━━━ Source data ━━━

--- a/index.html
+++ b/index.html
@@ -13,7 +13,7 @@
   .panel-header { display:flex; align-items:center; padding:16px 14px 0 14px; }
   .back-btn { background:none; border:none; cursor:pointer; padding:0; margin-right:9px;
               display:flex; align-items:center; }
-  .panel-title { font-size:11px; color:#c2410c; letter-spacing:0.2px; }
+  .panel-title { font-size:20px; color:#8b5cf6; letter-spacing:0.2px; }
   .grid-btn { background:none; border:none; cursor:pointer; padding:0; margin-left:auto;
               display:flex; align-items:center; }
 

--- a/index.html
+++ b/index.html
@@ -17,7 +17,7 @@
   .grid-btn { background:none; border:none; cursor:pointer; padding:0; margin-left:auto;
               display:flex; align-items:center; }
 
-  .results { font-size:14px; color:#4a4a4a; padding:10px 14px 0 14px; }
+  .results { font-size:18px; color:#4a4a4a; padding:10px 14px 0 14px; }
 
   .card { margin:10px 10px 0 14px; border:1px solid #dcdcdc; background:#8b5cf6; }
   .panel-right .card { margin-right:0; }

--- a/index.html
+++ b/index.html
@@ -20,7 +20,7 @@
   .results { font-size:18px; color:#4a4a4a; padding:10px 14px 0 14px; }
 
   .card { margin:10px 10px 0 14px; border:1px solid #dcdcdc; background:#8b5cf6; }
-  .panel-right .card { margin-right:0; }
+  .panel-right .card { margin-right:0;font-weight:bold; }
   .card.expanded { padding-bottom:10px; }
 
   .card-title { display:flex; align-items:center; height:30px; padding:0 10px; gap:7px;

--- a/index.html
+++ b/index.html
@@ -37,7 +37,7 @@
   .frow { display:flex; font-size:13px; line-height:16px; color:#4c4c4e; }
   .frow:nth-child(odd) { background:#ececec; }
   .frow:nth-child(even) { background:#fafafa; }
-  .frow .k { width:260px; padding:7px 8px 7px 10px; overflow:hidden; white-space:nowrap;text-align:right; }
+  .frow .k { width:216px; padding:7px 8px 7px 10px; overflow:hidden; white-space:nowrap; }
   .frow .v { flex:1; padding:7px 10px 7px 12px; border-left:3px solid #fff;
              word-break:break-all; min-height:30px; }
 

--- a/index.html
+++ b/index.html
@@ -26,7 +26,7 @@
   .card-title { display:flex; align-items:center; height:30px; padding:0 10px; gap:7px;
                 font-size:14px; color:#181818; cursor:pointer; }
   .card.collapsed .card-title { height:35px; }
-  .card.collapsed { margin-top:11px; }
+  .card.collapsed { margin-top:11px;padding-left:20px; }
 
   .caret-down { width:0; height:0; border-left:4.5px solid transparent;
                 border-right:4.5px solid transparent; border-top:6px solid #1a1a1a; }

━━━
━━━ Source data ━━━

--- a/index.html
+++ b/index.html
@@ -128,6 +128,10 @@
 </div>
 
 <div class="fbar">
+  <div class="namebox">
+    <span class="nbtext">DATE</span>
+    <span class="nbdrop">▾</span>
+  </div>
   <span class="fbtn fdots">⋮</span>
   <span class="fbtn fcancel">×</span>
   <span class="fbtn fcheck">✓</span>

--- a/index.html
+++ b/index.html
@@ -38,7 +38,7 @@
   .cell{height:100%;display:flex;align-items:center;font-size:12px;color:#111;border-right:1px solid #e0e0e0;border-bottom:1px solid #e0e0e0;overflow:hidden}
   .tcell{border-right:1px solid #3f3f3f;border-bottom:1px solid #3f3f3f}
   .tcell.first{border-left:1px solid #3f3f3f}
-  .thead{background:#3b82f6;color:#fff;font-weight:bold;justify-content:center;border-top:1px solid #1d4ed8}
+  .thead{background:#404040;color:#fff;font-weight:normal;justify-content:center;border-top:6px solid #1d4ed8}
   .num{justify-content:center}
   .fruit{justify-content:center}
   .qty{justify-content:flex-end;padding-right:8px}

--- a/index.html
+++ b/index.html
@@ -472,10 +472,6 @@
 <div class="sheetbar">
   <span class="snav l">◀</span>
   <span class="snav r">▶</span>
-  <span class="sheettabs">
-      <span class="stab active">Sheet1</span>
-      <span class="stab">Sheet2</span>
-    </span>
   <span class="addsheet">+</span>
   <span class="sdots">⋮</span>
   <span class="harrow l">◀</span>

━━━
━━━ Source data ━━━

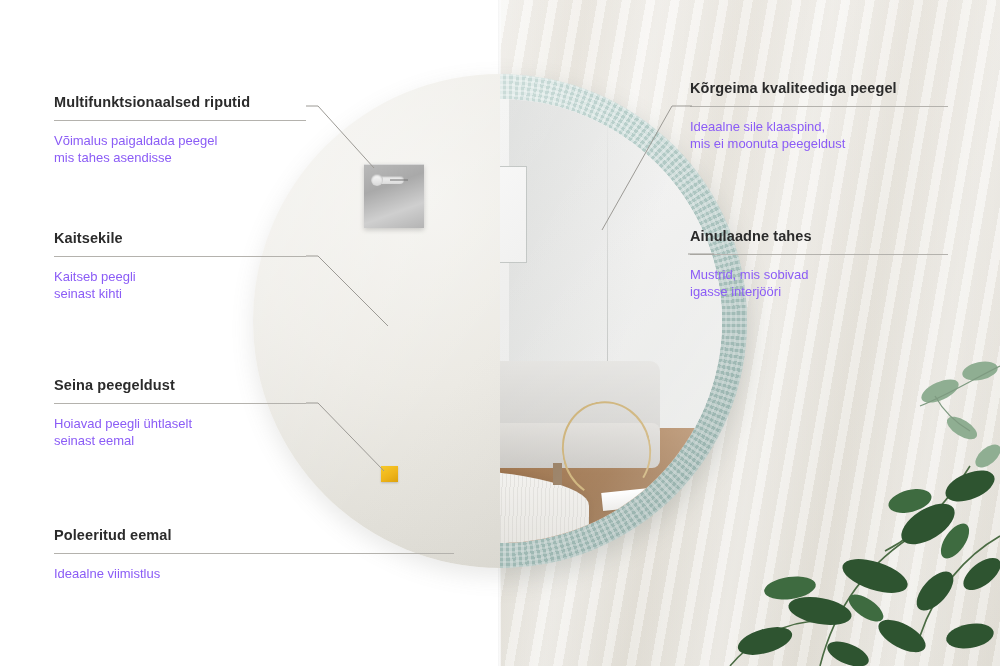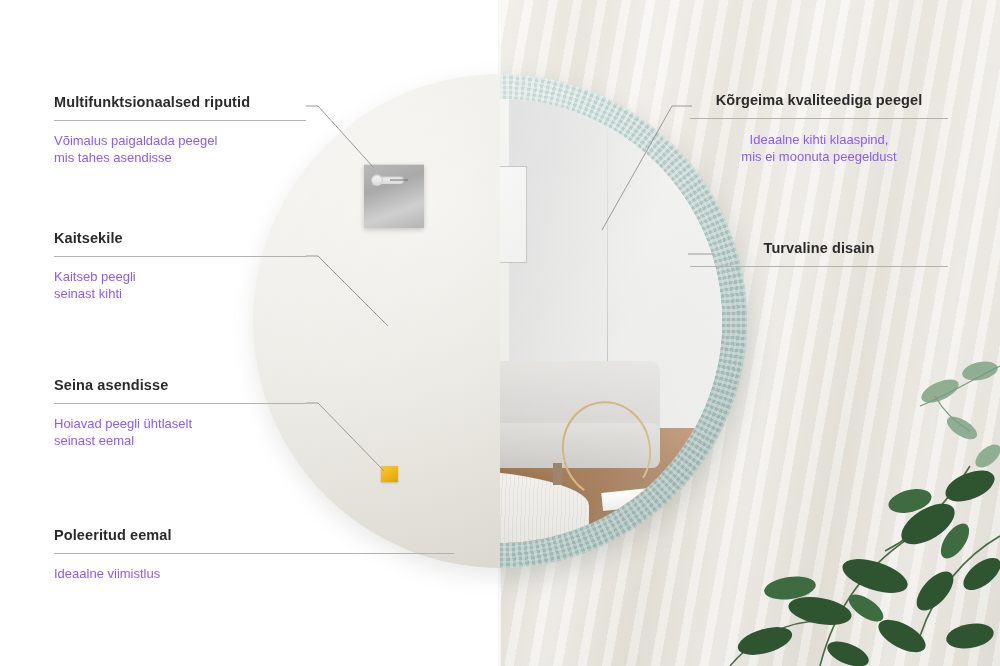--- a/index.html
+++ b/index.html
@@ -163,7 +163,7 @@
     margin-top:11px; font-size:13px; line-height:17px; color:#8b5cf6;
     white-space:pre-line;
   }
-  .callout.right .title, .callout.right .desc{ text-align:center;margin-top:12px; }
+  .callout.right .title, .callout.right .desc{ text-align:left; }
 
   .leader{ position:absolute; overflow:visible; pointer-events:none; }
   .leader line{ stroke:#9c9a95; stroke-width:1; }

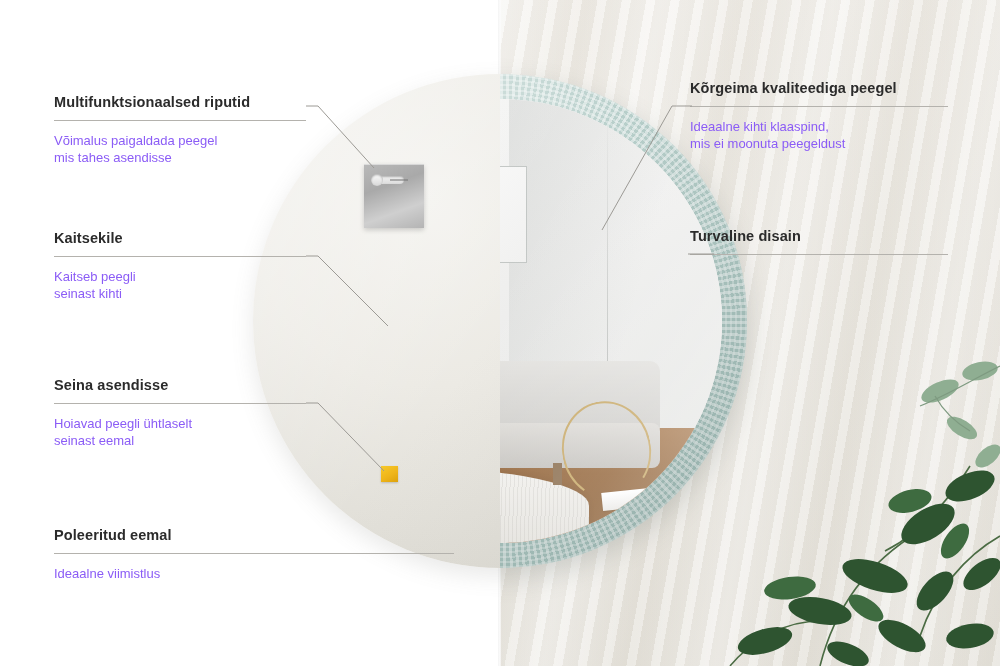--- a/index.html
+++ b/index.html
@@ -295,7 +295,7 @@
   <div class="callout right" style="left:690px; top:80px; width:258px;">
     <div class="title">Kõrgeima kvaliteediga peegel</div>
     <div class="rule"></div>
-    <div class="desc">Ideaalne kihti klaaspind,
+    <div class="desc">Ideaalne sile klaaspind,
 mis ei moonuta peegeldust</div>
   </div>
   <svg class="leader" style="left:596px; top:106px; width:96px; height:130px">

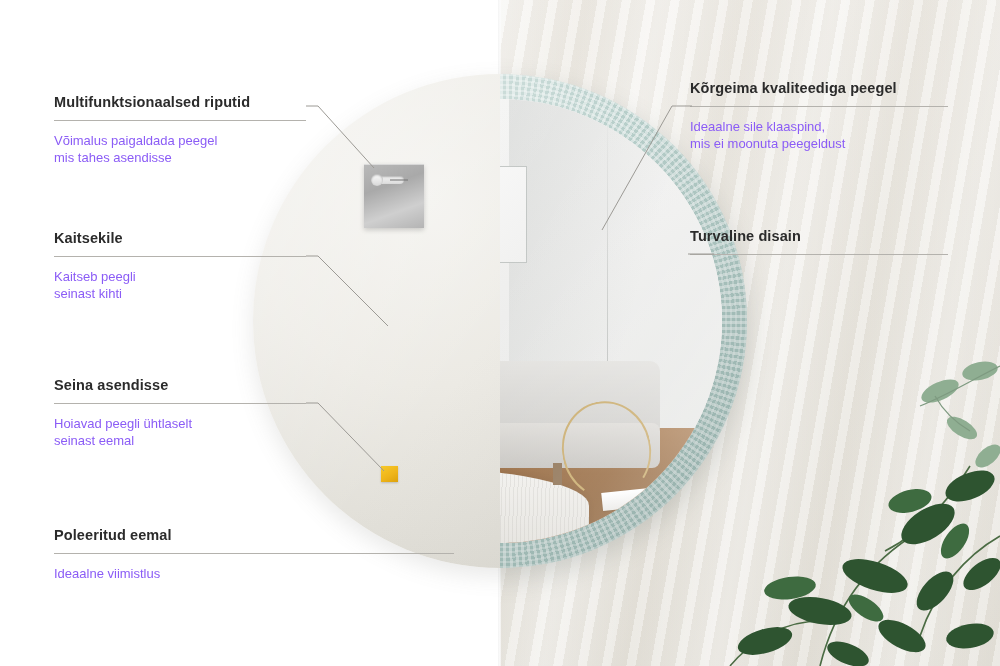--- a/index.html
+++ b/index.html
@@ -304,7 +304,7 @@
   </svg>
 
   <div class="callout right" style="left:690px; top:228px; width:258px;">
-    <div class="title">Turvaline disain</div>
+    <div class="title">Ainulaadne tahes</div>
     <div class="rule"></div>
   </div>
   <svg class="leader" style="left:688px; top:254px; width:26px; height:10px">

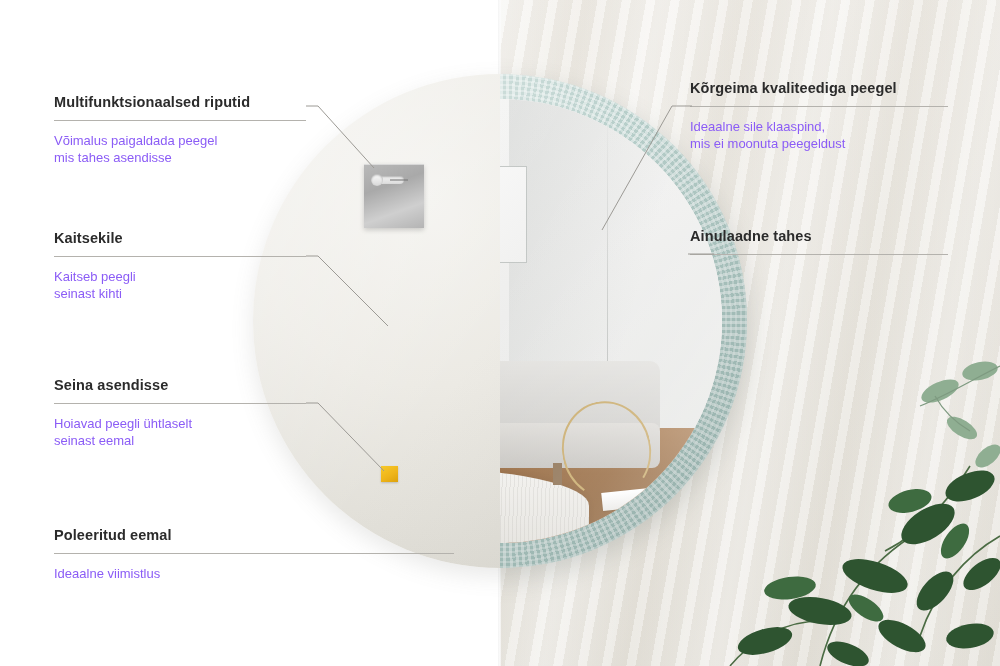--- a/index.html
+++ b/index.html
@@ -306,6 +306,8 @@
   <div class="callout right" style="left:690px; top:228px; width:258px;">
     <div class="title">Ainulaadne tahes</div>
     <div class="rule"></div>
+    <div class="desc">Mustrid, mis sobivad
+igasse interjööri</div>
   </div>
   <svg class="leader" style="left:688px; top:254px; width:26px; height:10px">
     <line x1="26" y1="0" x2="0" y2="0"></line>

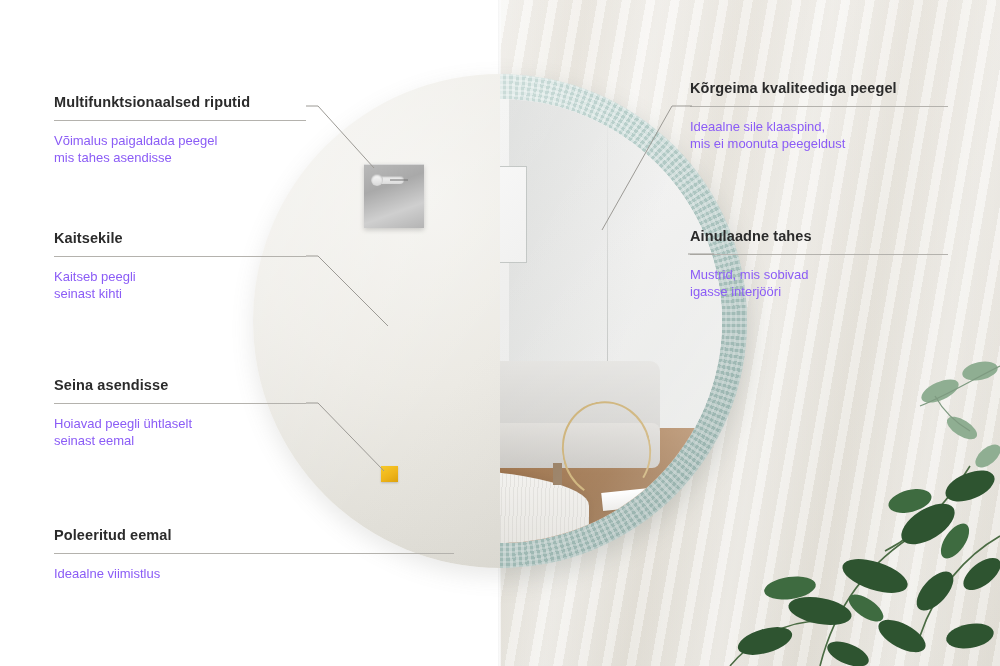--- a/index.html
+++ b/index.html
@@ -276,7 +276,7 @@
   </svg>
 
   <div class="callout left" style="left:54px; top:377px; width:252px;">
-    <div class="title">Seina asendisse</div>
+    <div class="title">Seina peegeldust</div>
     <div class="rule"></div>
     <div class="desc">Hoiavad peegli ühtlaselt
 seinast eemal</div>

━━━

# What is being asked
Go through the records above and copy each line where "child" is found.

# Response to the exercise
   .frow:nth-child(odd) { background:#ececec; }
   .frow:nth-child(even) { background:#fafafa; }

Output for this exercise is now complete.